Meeting attaqué à Jaxaay : les trois versions du prévenu qui ont semé le doute au tribunal

Présenté comme l’un des participants à l’attaque d’une manifestation politique organisée par le maire de Keur Massar Sud, J. M. Diatta a soutenu n’avoir voulu que secourir une vieille dame. Mais selon L’Observateur, ses différentes déclarations devant les policiers et les magistrats ont fragilisé sa défense.


Un jeune homme poursuivi après l’attaque
 
Âgé de 20 ans et domicilié à Jaxaay, J. M. Diatta se trouvait sous mandat de dépôt depuis le 14 juillet.
 
Il était poursuivi pour association de malfaiteurs et tentative de vol sur les chemins publics au préjudice d’une dame identifiée par les initiales N. D. Sow.
 
Le principal témoin de l’affaire, Mouhamed Bilal Diatta, maire de Keur Massar Sud et organisateur de la manifestation politique attaquée, ne s’est pas présenté à l’ouverture du procès.
 
Le prévenu affirme avoir voulu secourir une dame
 
À la barre, J. M. Diatta a nié avoir participé à l’attaque. Il a déclaré s’être rendu à Jaxaay pour visiter sa petite amie, dont le domicile se situait à proximité du lieu de la manifestation.
 
Après s’être mêlé à la foule, il serait parti acheter à manger dans une gargote voisine. À son retour, il aurait entendu des cris et découvert une vieille dame agressée par des jeunes armés.
 
Il soutient être intervenu pour lui porter secours. Les assaillants se seraient alors retournés contre lui et lui auraient lancé des pierres.
 
Des déclarations différentes consignées dans le dossier
 
Cette version n’a pas convaincu le parquet. Le procureur lui a rappelé qu’au commissariat, il aurait tenu des propos différents.
 
Selon le procès-verbal évoqué à l’audience, J. M. Diatta aurait expliqué qu’il était parti acheter un repas lorsqu’il avait aperçu un ami poursuivi par la foule et présenté comme un malfaiteur.
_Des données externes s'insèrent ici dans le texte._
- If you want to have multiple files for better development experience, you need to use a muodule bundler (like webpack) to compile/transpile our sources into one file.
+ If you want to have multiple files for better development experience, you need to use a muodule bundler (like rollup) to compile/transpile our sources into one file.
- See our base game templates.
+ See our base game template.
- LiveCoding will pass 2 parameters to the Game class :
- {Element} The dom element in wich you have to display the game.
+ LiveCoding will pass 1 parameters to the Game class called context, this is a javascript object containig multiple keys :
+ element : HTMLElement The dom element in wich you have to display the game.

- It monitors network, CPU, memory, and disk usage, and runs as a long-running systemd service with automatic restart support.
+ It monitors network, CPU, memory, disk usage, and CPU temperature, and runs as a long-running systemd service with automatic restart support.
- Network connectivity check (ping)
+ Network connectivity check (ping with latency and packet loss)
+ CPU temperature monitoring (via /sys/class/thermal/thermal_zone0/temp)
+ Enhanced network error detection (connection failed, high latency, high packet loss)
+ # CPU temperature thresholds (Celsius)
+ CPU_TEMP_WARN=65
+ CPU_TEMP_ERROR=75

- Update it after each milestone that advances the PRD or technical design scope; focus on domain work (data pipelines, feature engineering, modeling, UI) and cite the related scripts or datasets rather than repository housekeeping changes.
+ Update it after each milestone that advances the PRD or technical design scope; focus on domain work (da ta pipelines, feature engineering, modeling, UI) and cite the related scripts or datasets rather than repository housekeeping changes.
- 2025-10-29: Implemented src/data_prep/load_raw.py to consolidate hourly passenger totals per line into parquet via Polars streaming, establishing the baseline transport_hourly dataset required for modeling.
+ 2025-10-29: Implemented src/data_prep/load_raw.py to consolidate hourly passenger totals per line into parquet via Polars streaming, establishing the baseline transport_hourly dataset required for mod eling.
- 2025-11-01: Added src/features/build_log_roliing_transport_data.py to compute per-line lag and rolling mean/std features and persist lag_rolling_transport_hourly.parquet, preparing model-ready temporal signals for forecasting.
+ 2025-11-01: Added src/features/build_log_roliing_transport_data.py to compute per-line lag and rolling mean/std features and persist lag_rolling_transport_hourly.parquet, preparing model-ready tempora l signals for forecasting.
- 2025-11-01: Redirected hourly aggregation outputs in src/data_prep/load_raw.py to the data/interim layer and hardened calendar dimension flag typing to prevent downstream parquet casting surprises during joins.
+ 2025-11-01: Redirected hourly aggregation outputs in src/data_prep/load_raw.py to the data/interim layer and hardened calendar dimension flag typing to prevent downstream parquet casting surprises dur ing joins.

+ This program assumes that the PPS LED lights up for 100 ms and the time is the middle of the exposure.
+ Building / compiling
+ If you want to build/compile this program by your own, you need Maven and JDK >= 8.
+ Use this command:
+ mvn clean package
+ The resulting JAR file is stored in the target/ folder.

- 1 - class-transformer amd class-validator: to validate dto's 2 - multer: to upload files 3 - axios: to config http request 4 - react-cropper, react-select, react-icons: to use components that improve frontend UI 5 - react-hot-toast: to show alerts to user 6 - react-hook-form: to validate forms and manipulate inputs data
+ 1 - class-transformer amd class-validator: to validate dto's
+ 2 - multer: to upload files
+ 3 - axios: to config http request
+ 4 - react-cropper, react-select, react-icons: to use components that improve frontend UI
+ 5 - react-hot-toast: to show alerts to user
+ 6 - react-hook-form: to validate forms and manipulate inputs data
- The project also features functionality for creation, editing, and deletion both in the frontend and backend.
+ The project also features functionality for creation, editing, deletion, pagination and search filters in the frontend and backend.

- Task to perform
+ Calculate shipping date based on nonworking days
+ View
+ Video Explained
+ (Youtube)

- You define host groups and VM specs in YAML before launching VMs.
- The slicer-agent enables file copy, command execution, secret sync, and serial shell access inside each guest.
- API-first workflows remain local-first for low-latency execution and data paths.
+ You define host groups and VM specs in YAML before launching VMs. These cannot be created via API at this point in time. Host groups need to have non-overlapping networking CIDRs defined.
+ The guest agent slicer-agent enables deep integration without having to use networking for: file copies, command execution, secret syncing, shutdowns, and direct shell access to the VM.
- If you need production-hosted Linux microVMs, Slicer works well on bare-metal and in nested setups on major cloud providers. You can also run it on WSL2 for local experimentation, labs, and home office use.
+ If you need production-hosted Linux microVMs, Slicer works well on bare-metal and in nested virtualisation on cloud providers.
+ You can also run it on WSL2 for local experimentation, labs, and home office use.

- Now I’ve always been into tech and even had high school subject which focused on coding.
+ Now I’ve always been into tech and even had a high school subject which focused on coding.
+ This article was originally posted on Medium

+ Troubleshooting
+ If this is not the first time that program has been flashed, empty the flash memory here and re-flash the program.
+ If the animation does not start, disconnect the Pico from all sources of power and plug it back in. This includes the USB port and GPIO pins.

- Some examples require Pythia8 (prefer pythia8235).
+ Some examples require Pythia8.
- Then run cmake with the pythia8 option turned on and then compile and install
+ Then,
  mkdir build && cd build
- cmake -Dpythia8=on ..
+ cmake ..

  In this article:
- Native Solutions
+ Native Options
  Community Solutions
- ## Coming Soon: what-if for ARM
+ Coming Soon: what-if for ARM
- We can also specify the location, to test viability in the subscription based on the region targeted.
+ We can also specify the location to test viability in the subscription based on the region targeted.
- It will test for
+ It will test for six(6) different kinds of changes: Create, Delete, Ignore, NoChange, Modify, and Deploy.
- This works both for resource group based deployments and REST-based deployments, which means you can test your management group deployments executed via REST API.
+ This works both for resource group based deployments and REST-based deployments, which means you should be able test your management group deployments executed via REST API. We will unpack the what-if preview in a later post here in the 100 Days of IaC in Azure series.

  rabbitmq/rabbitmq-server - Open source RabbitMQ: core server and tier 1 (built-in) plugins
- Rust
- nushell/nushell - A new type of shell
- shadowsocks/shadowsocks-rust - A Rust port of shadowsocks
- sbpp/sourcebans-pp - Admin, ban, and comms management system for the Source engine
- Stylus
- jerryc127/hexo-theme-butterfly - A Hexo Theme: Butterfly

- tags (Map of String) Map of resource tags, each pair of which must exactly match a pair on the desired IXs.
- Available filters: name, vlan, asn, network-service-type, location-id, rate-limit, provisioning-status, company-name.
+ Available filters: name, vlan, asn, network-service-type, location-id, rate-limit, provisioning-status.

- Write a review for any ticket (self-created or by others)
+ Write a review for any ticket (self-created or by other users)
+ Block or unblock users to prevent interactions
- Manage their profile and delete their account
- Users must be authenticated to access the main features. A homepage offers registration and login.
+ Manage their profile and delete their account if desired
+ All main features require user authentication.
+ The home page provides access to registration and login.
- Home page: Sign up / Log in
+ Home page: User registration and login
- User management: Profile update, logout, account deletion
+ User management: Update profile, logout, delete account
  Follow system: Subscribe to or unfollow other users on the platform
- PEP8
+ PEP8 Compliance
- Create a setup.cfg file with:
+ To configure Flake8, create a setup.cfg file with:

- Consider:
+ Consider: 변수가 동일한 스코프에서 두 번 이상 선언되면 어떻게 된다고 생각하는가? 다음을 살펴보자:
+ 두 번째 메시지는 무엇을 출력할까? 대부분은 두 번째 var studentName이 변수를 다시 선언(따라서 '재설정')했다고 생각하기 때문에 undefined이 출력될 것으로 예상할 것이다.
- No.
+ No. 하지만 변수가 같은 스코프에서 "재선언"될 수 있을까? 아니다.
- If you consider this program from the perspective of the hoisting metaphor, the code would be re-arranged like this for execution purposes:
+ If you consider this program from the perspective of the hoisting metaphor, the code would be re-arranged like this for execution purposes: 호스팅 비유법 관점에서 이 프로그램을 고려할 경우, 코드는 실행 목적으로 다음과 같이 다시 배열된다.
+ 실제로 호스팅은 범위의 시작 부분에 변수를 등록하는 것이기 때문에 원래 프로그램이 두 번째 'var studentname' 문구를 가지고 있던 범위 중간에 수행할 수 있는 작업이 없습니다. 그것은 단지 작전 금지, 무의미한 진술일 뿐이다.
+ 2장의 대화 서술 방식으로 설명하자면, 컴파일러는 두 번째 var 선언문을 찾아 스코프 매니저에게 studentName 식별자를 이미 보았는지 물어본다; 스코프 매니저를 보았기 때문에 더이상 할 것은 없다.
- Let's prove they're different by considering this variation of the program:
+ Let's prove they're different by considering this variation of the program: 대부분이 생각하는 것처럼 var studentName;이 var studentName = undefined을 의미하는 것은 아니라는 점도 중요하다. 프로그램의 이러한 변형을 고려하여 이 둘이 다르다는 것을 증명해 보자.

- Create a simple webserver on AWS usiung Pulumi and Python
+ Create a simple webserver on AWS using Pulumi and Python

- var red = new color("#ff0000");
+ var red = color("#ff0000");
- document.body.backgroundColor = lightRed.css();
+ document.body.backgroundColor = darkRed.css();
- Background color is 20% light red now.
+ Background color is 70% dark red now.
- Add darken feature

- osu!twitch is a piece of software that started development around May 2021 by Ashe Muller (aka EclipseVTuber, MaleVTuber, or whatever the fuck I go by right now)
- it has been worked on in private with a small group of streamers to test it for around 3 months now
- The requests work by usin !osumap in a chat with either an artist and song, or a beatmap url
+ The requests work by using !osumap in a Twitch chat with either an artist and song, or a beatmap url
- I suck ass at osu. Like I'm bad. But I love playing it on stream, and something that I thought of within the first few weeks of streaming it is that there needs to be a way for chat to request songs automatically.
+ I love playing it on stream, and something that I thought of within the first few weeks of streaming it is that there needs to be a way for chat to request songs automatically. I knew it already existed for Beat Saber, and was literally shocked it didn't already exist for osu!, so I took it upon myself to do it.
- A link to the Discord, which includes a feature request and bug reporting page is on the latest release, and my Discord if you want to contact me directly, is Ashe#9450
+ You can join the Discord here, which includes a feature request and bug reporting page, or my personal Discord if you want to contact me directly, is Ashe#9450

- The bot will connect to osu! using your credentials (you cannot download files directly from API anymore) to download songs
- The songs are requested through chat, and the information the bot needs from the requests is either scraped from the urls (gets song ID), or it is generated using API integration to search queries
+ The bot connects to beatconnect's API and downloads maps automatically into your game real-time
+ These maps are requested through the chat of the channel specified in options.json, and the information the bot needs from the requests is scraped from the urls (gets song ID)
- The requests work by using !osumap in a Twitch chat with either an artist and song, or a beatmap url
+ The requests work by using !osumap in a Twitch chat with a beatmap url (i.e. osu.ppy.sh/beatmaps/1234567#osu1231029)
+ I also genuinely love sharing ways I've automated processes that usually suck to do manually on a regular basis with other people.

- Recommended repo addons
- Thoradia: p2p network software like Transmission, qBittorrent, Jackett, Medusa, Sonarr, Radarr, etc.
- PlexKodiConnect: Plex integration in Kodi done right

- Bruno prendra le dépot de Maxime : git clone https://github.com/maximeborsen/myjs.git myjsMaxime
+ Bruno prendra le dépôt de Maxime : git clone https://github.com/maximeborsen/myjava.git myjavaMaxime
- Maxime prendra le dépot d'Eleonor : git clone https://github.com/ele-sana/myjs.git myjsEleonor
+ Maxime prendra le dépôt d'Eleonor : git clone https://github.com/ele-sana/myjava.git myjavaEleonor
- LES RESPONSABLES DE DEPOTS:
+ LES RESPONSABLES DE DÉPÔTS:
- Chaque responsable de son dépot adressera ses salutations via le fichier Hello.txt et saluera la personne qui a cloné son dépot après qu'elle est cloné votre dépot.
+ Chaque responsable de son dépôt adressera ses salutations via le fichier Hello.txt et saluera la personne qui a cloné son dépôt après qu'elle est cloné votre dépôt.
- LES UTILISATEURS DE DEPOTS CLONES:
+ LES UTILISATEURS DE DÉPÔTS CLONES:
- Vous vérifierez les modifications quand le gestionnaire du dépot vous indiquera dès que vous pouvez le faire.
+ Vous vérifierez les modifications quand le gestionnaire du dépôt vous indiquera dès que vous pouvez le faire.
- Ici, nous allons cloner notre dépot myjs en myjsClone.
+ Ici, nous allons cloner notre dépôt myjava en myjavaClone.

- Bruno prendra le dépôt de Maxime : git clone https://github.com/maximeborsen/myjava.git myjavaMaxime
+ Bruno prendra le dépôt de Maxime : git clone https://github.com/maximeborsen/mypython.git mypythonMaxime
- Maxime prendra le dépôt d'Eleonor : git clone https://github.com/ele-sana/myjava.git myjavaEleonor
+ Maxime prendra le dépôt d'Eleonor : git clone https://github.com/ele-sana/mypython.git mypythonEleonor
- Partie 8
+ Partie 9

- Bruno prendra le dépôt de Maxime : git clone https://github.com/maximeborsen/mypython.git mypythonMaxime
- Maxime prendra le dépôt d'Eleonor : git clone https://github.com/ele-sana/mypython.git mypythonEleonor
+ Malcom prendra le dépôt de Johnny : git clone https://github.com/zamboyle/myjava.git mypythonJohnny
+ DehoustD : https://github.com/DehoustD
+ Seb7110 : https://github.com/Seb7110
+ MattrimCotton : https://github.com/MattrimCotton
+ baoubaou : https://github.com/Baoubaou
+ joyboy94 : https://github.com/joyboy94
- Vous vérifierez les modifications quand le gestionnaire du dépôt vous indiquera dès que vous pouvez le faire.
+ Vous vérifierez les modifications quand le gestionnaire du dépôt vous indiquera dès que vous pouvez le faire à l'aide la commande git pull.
Il serait alors intervenu pour faciliter sa fuite.
 
Le prévenu a nié avoir fait une telle déclaration.
 
Le président du tribunal lui a ensuite opposé une troisième version contenue dans le dossier. Dans celle-ci, le jeune homme aurait affirmé être intervenu pour secourir la mère de sa petite amie, récemment opérée, après l’attaque des participants au meeting.
 
Le téléphone caché intrigue les magistrats
 
J. M. Diatta a également reconnu avoir demandé à sa petite amie de dissimuler son téléphone portable dans ses sous-vêtements.
 
Il a expliqué avoir pris cette précaution pour éviter que l’appareil ne soit volé dans la confusion. Cette justification n’a pas dissipé les interrogations des magistrats.
 
Une question est notamment restée en suspens : comment le maire organisateur avait-il pu l’identifier comme l’un des agresseurs s’il s’était uniquement consacré à secourir une victime ?
 
La défense accuse le maire d’avoir joué au policier
 
L’avocat du prévenu a estimé que le dossier reposait davantage sur des soupçons que sur des preuves matérielles.
 
Il a soutenu que les premières investigations évoquaient seulement un éventuel soutien apporté à un individu en fuite. Selon lui, l’exploitation du téléphone de son client n’aurait révélé aucun échange permettant de l’associer aux auteurs de l’attaque.
 
Le conseil a accusé le maire Bilal Diatta de s’être substitué aux enquêteurs en désignant lui-même le jeune homme comme suspect. Il a demandé sa relaxe pure et simple.
 
Relaxé pour association de malfaiteurs, condamné pour tentative de vol
 
Le tribunal n’a pas retenu l’association de malfaiteurs contre J. M. Diatta.
 
Il l’a toutefois déclaré coupable de tentative de vol sur les chemins publics et condamné à trois mois d’emprisonnement assortis du sursis.
 
Cette peine lui a permis d’éviter un retour en prison.